Panlibus Blog

Archive for June 6th, 2006

So what’s a mashup, anyway?

Mashing up the Library competition logo

Yesterday, we were amongst those talking about the Mashing up the Library competition, the open and inclusive nature of which is generating a good level of interest in the library world and beyond.

Some of the responses that I’ve received in public and in private have questioned the meaning of the term, ‘mashup’, and enquired as to the nature of ‘acceptable’ entries.

Before exploring the term in a little more detail, I’d just like to stress that we’re deliberately not restricting the nature and scope of entries; we want to see good ideas that take information in some way related to libraries or their resources, and make it available in interesting ways. The idea might be very simple, or it might be quite involved. Both are welcome, both are of value, and neither is more likely to win than the other.

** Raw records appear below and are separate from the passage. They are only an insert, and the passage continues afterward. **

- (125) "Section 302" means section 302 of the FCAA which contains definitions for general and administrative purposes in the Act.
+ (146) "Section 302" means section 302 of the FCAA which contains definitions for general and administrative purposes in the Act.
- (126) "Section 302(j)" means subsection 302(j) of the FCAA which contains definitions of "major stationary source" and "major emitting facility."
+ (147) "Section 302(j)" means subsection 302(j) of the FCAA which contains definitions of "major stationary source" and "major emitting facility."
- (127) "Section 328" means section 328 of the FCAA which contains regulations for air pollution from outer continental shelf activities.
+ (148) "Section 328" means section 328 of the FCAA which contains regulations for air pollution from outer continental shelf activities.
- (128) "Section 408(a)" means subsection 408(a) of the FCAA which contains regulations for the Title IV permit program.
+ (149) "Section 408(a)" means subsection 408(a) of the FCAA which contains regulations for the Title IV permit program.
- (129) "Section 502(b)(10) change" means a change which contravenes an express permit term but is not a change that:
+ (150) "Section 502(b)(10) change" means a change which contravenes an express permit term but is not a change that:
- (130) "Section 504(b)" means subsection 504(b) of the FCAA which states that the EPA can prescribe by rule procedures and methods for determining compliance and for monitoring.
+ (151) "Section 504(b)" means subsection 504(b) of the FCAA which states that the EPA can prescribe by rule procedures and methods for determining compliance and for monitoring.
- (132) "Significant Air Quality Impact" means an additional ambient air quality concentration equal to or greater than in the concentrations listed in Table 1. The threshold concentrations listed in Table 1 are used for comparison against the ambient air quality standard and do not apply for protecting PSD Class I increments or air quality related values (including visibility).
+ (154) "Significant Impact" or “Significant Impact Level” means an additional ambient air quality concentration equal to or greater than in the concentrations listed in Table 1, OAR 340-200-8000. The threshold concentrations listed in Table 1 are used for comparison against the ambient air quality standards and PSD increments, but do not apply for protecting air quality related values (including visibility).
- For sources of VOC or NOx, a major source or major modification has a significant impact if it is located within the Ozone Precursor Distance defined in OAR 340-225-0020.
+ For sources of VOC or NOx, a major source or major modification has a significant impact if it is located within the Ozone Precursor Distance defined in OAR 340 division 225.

  • An entry might do interesting things with data about new books in a library, as Ed Vielmetti did in Ann Arbor;
  • An entry might use data from a source such as our Directory, combined with mapping from Google, Microsoft, Ask, or wherever, to help you find the library closest to you that has a copy of a book you want;
  • An entry might ‘just’ make something fun and engaging, as Richard Wallis did with Google Earth;
  • An entry might use a tool like Greasemonkey to modify the BBC‘s Book at Bedtime page, adding the list of libraries that hold a copy. Or work with the BBC to integrate it properly…;
  • An entry might take data about libraries which hold a particular book and compare it with data from LibraryThing about readers who own the same book;
  • An entry might access the locations listed in library catalogue records, to build maps showing where books were set, where they were written, etc;
  • An entry might extract data about items held in neighbouring libraries, identifying duplicate entries that are rarely borrowed;
  • An entry might extract information about related items, allowing users to express preferences as to whether they prefer Harry Potter books, videos, dvds, audio books, etc;
  • An entry might take book jackets from a source such as Amazon (within the bounds of their terms and conditions, of course) and use Greasemonkey or equivalent to ‘enrich’ library catalogue pages with the images;
  • An entry might further enrich a library catalogue page with user comments, pricing and availability data from online bookstores, or even holdings data for neighbouring libraries;
  • An entry might produce a widget (whether blog, Konfabulator, or Apple, or a differently named equivalent such as a Microsoft gadget) to automatically poll – or allow user querying of – libraries with items related to a topic or context.

All of these, and more, are both possible and within scope, and there’s a forum over on the TDN in which these and other ideas can be discussed.

As for the meaning of ‘mashup’, Wikipedia is pretty close with

“A mashup is a website or web application that uses content from more than one source to create a completely new service.

Content used in mashups is typically sourced from a third party via a public interface or API. Other methods of sourcing content for mashups include Web feeds (e.g. RSS or Atom) and JavaScript.

Much the way blogs revolutionised online publishing, mashups are revolutionizing web development by allowing anyone to combine existing data from sources like eBay, Amazon.com, Google, Windows Live and Yahoo! in innovative ways. The greater availability of simple and lightweight API’s have made mashups relatively easy to design. They require minimal technical knowledge and thus custom mashups are sometimes created by unlikely innovators, combining available public data in new and creative ways.”

The only thing I’d really seek to clarify there is “…to create a completely new service.” It doesn’t have to. It could simply improve an existing service.

And I very much look forward to all of you “combining available … data in new and creative ways.”